PPoPP'23: Provably Fast and Space-Efficient Parallel Biconnectivity

Primary LanguageC++MIT LicenseMIT

FAST-BCC: Provably Fast and Space-Efficient Parallel Biconnectivity

This repository contains code for our paper "Provably Fast and Space-Efficient Parallel Biconnectivity". FAST-BCC (Fencing Arbitrary Spanning Trees) is a parallel biconnectivity algorithm that has optimal work, polylogarithmic span, and is space-efficient.

Prerequisite

  • g++ or clang with C++17 features support (Tested with g++ 7.5.0 and clang 14.0.6) on Linux machines.
  • We use ParlayLib to support fork-join parallelism and some parallel primitives.
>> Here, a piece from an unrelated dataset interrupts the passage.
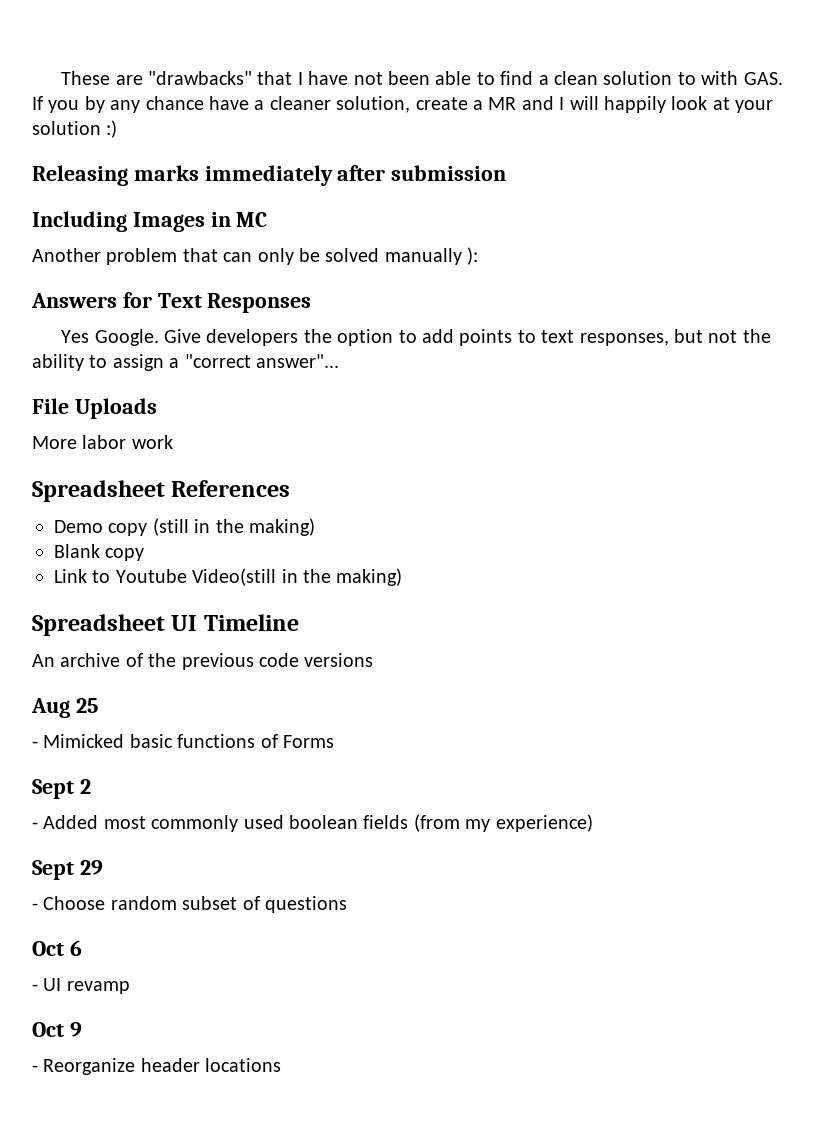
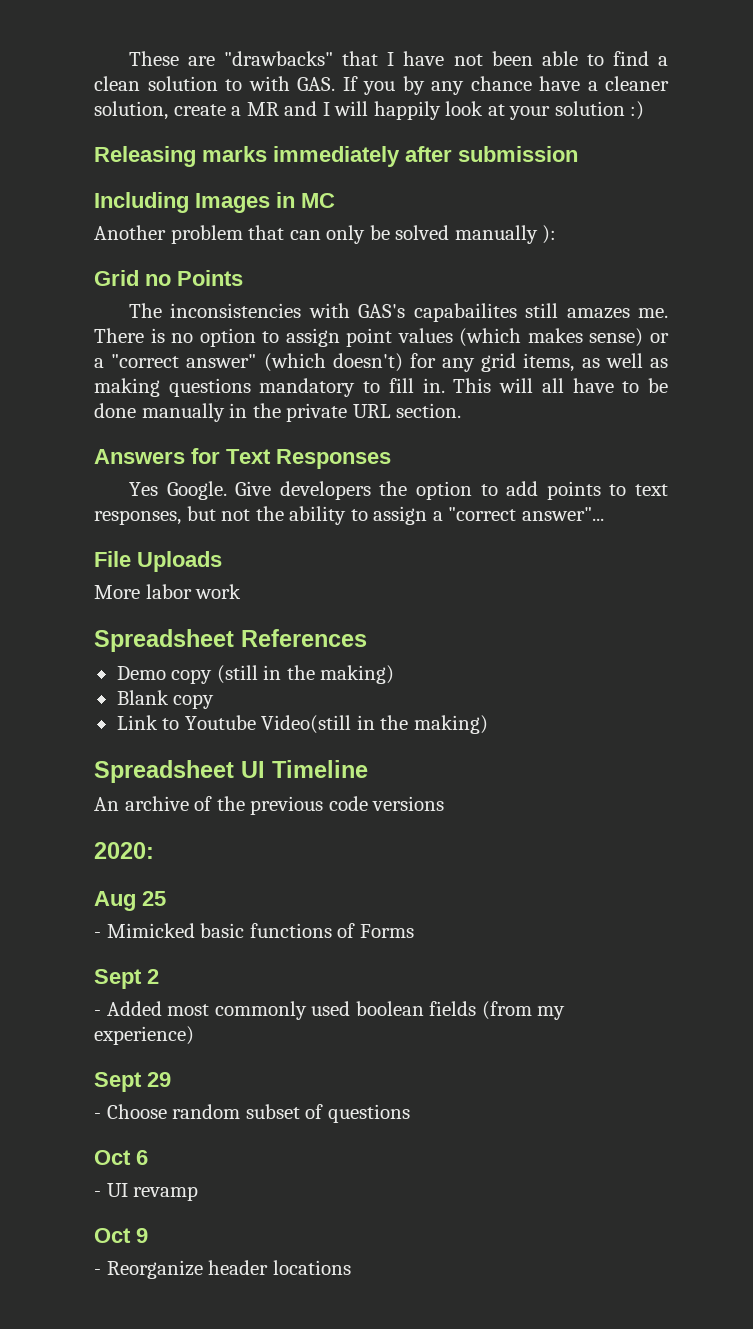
(479, 256) none -> [94,270,243,286] [128,303,668,322] [94,328,669,347] [94,353,668,372] [94,378,669,397] [94,403,462,422] // Grid no Points // The inconsistencies with GAS's capabailites still amazes me. There is no option to assign point values (which makes sense) or a "correct answer" (which doesn't) for any grid items, as well as making questions mandatory to fill in. This will all have to be done manually in the private URL section.
(374, 660) none -> [94,842,154,859] // 2020:

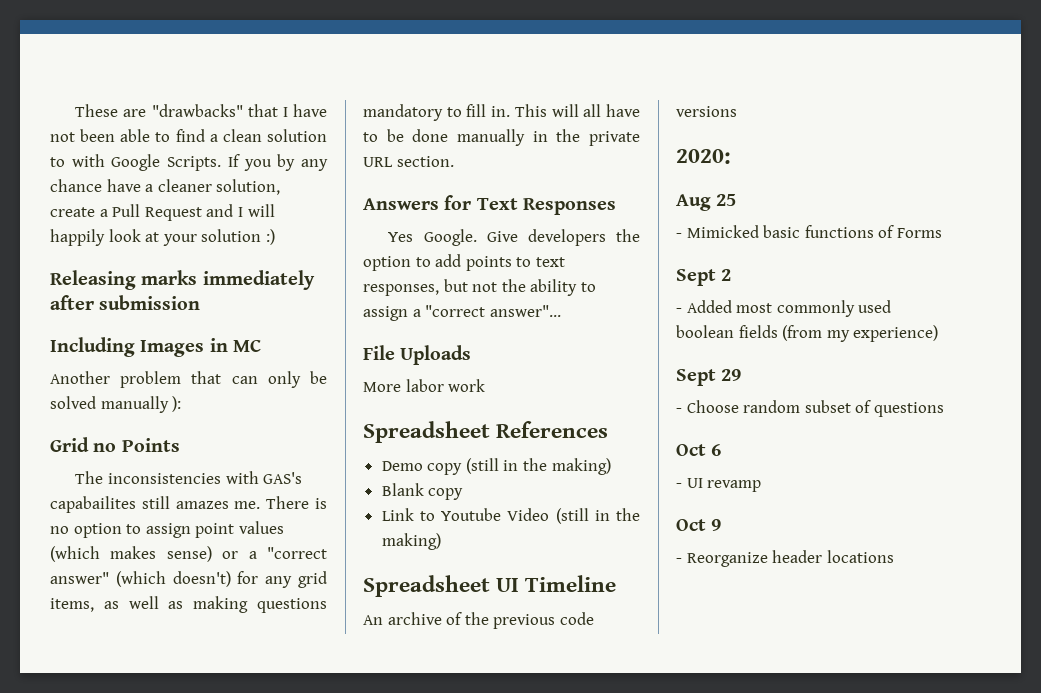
[297,77,335,91] GAS. -> [111,154,222,171] Google Scripts.
[246,102,279,116] MR -> [112,204,202,221] Pull Request
[261,715,352,734] Video(still -> [507,508,589,524] Video (still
It is provided as a submodule in our repository.

Getting Code

The code can be downloaded using git:

git clone --recurse-submodules https://github.com/ucrparlay/FAST-BCC.git

Compilation

Compilation can be done by using the Makefile in the src/ directory

cd src/
make

The make command compiles the executable for both FAST-BCC and Hopcroft-Tarjan. It compiles using clang by default. To compile with g++, run:

make GCC=1

To run our code on very large graphs with more than $2^{31}-1$ vertices (e.g., hyperlink2012), some extra flag needs to be passed in the compilation stage.

make N2LONG=1 STDALLOC=1 

To compile our code to run in sequential, use:

make SERIAL=1 

Running Code

Simply run

./FAST_BCC [filename]

Make sure the input graph is a symmetric graph.

Graph Formats

The application can auto-detect the format of the input graph based on the suffix of the filename. Here is a list of supported graph formats:

  • .bin The binary graph format from GBBS. It uses compressed sparse row (CSR) format and organizes as follows:
    • $n$ - number of vertices (64-bit variable)
    • $m$ - number of edges (64-bit variable)
    • sizes - sizes of this file in bytes, which is equals to $3\times8+(n+1)\times8+m\times4$ (64-bit variable)
    • offset[] - offset[ $i$ ] (inclusive) and offset[ $i+1$ ] (exclusive) represents the range of neighbors list of the $i$-th vertex in the edges array (64-bit array of length $n+1$)
    • edges[] - edges list (32-bit array of length $m$)
  • .adj The adjacency graph format from Problem Based Benchmark suite.

Some graphs in binary format can be found in our Google Drive. For storage limit, we cannot provide the largest graphs used in our paper. They can be found in the Stanford Network Analysis Project and Web Data Commons.

Scripts

We also provide scripts on downloading the graphs and benchmarking FAST-BCC and Hopcroft-Tarjan. Please refer to the scripts/ folder. Simply run:

./download_dataset.sh # this script downloads the dataset into data/ 
./run_fastbcc.sh # this script runs FAST-BCC 
./run_fastbcc_sequential.sh # this script runs FAST-BCC in sequential 
./run_hopcroft_tarjan.sh # this script runs Hopcroft-Tarjan 

The two benchmark scripts will generate two CSV files in the result/ folder, which report the number of biconnected components and the running times on each graph.

Contact

If you have any questions, please submit an issue to this repository (recommended) or send an email to the author at xdong038@ucr.edu.

Reference

Xiaojun Dong, Letong Wang, Yan Gu, Yihan Sun. Provably Fast and Space-Efficient Parallel Biconnectivity. In ACM SIGPLAN Symposium on Principles and Practice of Parallel Programming (PPoPP), pp. 52-65, 2023.

Xiaojun Dong, Letong Wang, Yan Gu, Yihan Sun. Provably Fast and Space-Efficient Parallel Biconnectivity. arXiv preprint: 2301.01356, 2023.

If you use our code, please cite our paper:

@inproceedings{dong2023provably,
  author    = {Dong, Xiaojun and Wang, Letong and Gu, Yan and Sun, Yihan},
  title     = {Provably Fast and Space-Efficient Parallel Biconnectivity},
  booktitle = {ACM SIGPLAN Symposium on Principles and Practice of Parallel Programming (PPoPP)},
  pages     = {52--65},
  year      = {2023},
}